Today was all about culture for me. Simeon and I attended a panel which our host, Natalie Cofield (@ncofield) of the Capital City African American Chamber of Commerce (CCAACC) was speaking on: The Importance of Diversity in Austin’s Tech Community. The panelists and moderator talked about Austin as an interesting space for technology, the Silicon Hills that is growing fast, but there is a clear need to attract more minority residents (only 8% of Austinites are African American) and nurture technical skills and the spirit of tech entrepreneurship among them.
Of course, to any Kenyan in the audience, the solution was simple: you need an iHub in Austin for the minority community! The CCAACC is already on their way and about to launch their own incubation space to do just that.

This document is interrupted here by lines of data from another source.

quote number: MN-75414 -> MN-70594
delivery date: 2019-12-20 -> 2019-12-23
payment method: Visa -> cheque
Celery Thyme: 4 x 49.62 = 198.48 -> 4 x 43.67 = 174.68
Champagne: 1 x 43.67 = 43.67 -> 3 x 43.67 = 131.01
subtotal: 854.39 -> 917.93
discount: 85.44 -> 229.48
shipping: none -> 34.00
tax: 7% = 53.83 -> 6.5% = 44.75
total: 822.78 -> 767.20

After that panel, we headed over to the CCAACC offices where this incubation space will be hosted. So far, SXSW has been interesting, cool and inspiring. But the atmosphere at CCAACC was completely different. @djhellayella was spinning some amazing hip-hop and old school tracks, there was a huge soul food barbeque buffet with BBQ sauce by the gallon and although there were dynamic and accomplished big and small businesses showcasing the amazing work they were doing in the tech scene, somehow, the event had a warm, fun and family-oriented vibe to it. Natalie was giving out more hugs than handshakes. Suddenly, everything else I had experienced so far at SXSW felt a little cold and clinical by comparison.
As I left what felt like a techie block party, I began to wonder what it would be like to work at the CCAACC and what I could do to make eLimu a “fun” place to work and realise big dreams at the same time.

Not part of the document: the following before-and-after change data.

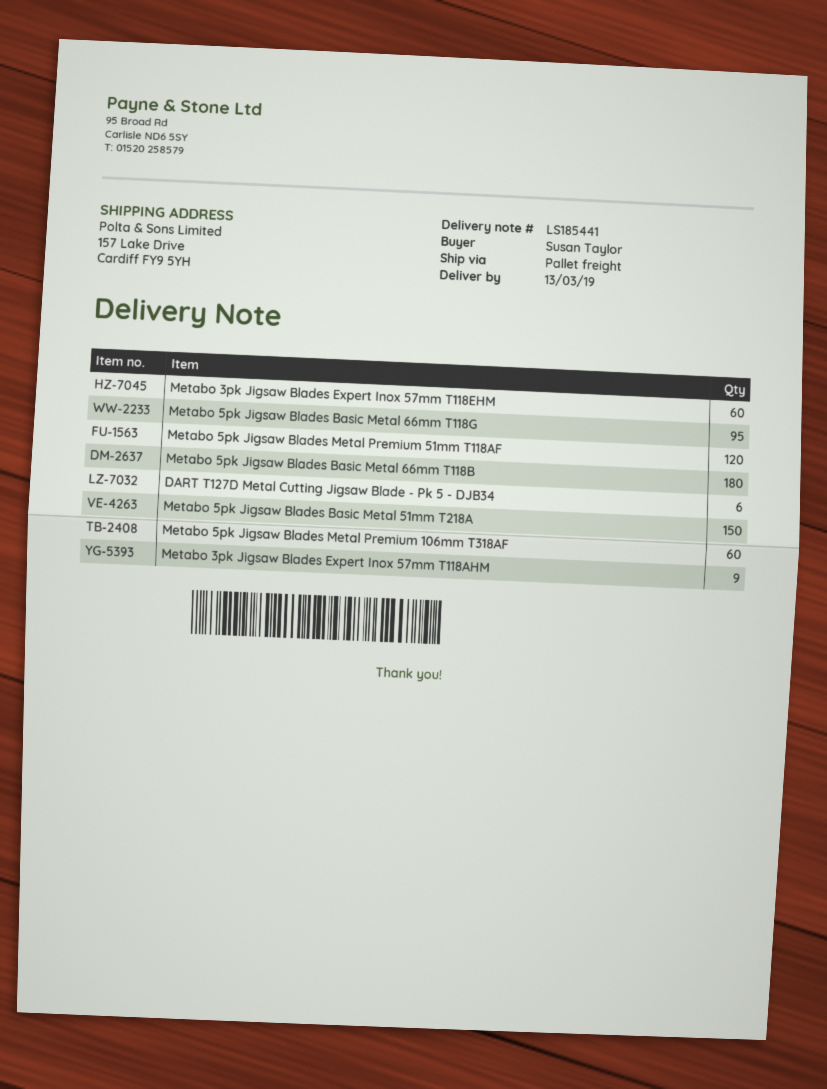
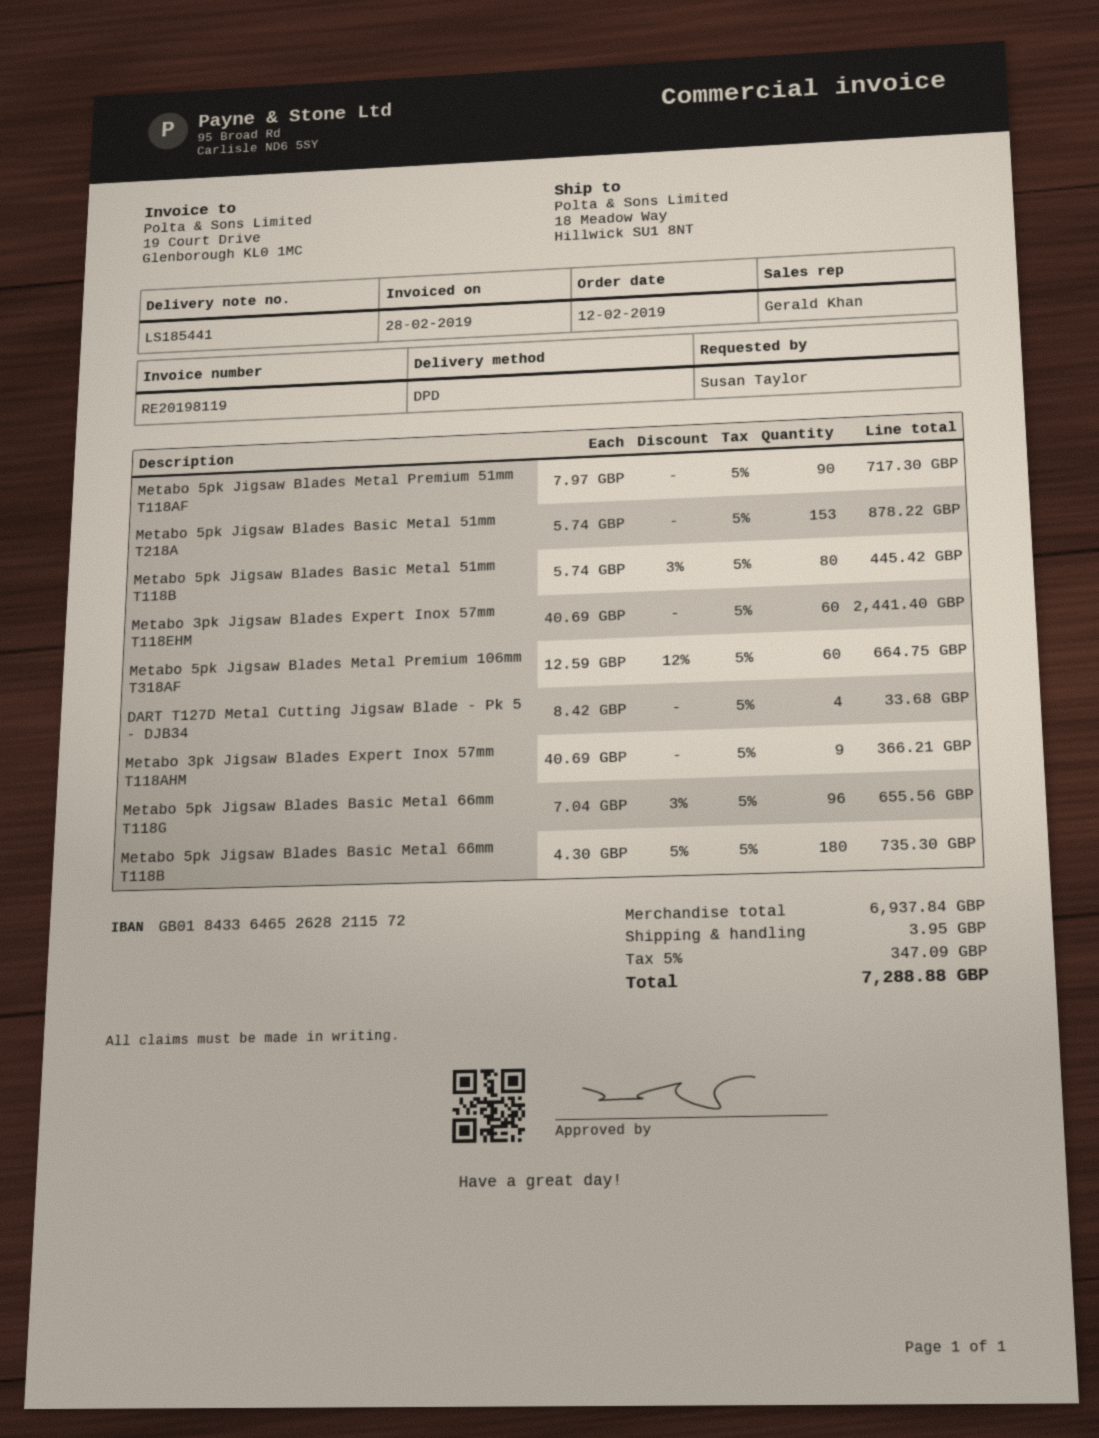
shipping method: pallet freight -> DPD
ship to: 157 Lake Drive, Cardiff FY9 5YH -> 18 Meadow Way, Hillwick SU1 8NT
Metabo 5pk Jigsaw Blades Basic Metal 66mm T118G: 95 -> 96
Metabo 5pk Jigsaw Blades Metal Premium 51mm T118AF: 120 -> 90
DART T127D Metal Cutting Jigsaw Blade - Pk 5 - DJB34: 6 -> 4
Metabo 5pk Jigsaw Blades Basic Metal 51mm T218A: 150 -> 153
Metabo 5pk Jigsaw Blades Basic Metal 51mm T118B: none -> 80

I headed over to a panel at the Hilton dubbed BABY GOT (FEED)BACK: Measuring up with Hubspot, Sharethrough + Hotel Tonight. The panel was moderated by Eric Ries, author of The Lean Startup. I thought Eric would be the star of the show, but instead there were 4 startup founders who gave 10-minute presentations that summed up how they did it and what they learnt.
- PRODUCT is to MARKETING like CULTURE is to RECRUITING
- Culture is not having beer and a ping-pong table
- Culture won’t “just happen,” you have to create it
- Create a culture you want, not the one you think you should have
- Cultural debt will be more expensive than technological debt
6 important questions to help you define the culture of your organization:
- What are we doing?
- Why are we doing it?
- What do we believe?
- Who do we want joining us?
- How do we get them?
- What does success look like?
I am certain that the people who have interacted with the CCAACC get a sense of the culture they are promoting: one of support, warmth, fun and neighborly love.

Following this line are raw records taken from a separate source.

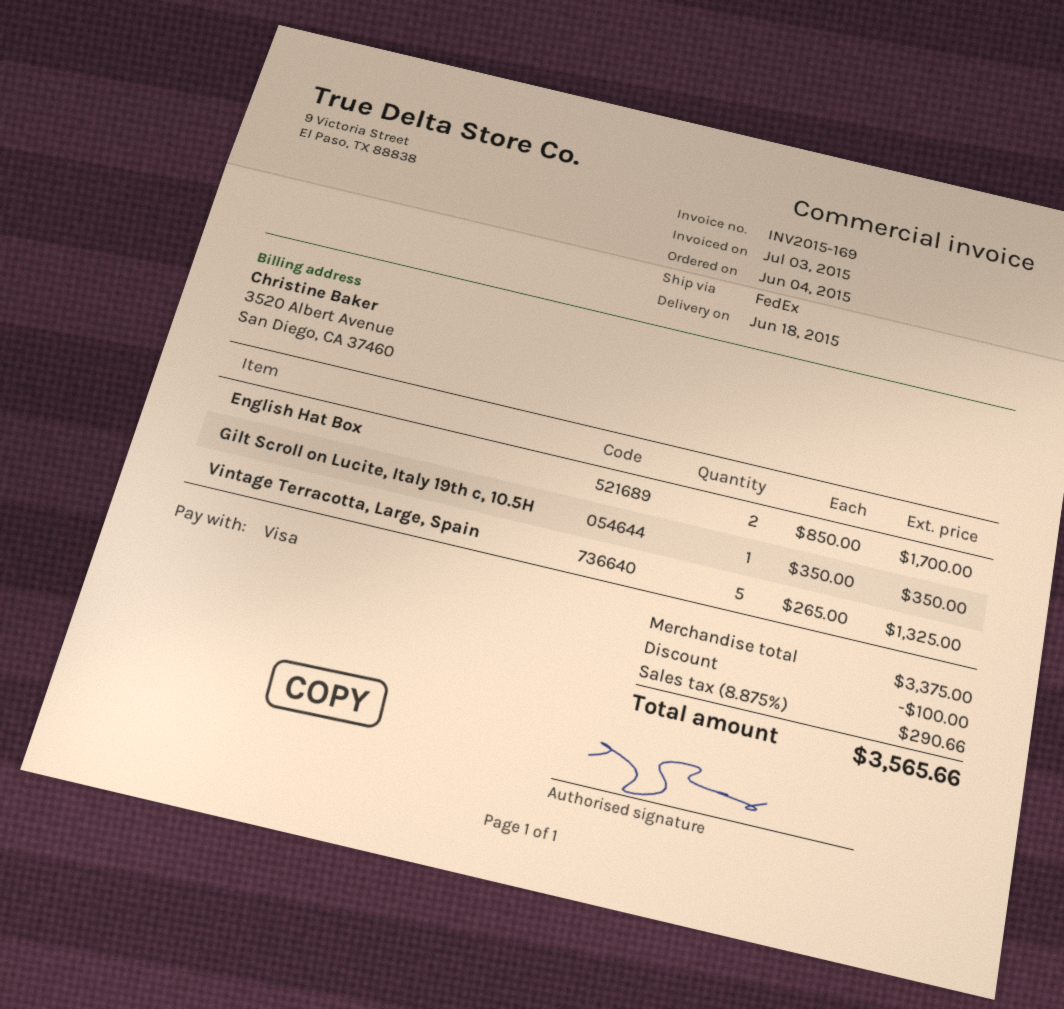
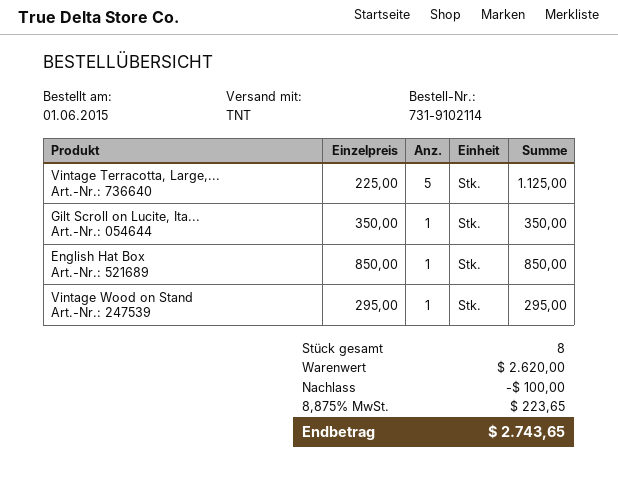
order date: 2015-06-04 -> 2015-06-01
shipping method: FedEx -> TNT
English Hat Box: 2 x 850.00 = 1700.00 -> 1 x 850.00 = 850.00
Vintage Terracotta, Large, Spain: 5 x 265.00 = 1325.00 -> 5 x 225.00 = 1125.00
Vintage Wood on Stand: none -> 1 x 295.00 = 295.00
subtotal: 3375.00 -> 2620.00
tax: 8.875% = 290.66 -> 8.875% = 223.65
total: 3565.66 -> 2743.65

Culture is what I feel has been missing at eLimu. I had assumed everyone who came on board as an employee, volunteer, intern, partner or customer spent 5 minutes with me and realized how and why we do what we do. Not true. And most of the struggles I have had recently might boil down to not having defined and communicated it clearly.
I ended the day at another organization that has definitely nailed it’s culture: The Salt Lick in Driftwood. This BBQ joint is the biggest restaurant I’ve ever been to and has a beautiful story behind it that they are keen to share with their team and customers. Diners are even free to bring their own drinks to the restaurant with no corkage charge! The most popular item on the menu is the “Family Style:” all you can eat beef brisket, sausage, pork ribs, potato salad, cole slaw and beans. The staff all shared a culture of enjoying what they do and making their patrons feel at home.
As we waited for our food, our waitress brought over 10 glasses of water and our cutlery. She dropped them at one end of the table and asked us to “please pass these down, family style.” She had clearly internalized the culture of The Salt Lick and that’s why we all had a fun night; beyond the delicious food, the culture of The Salt Lick created an atmosphere that is fun, laid back and “Family Style.”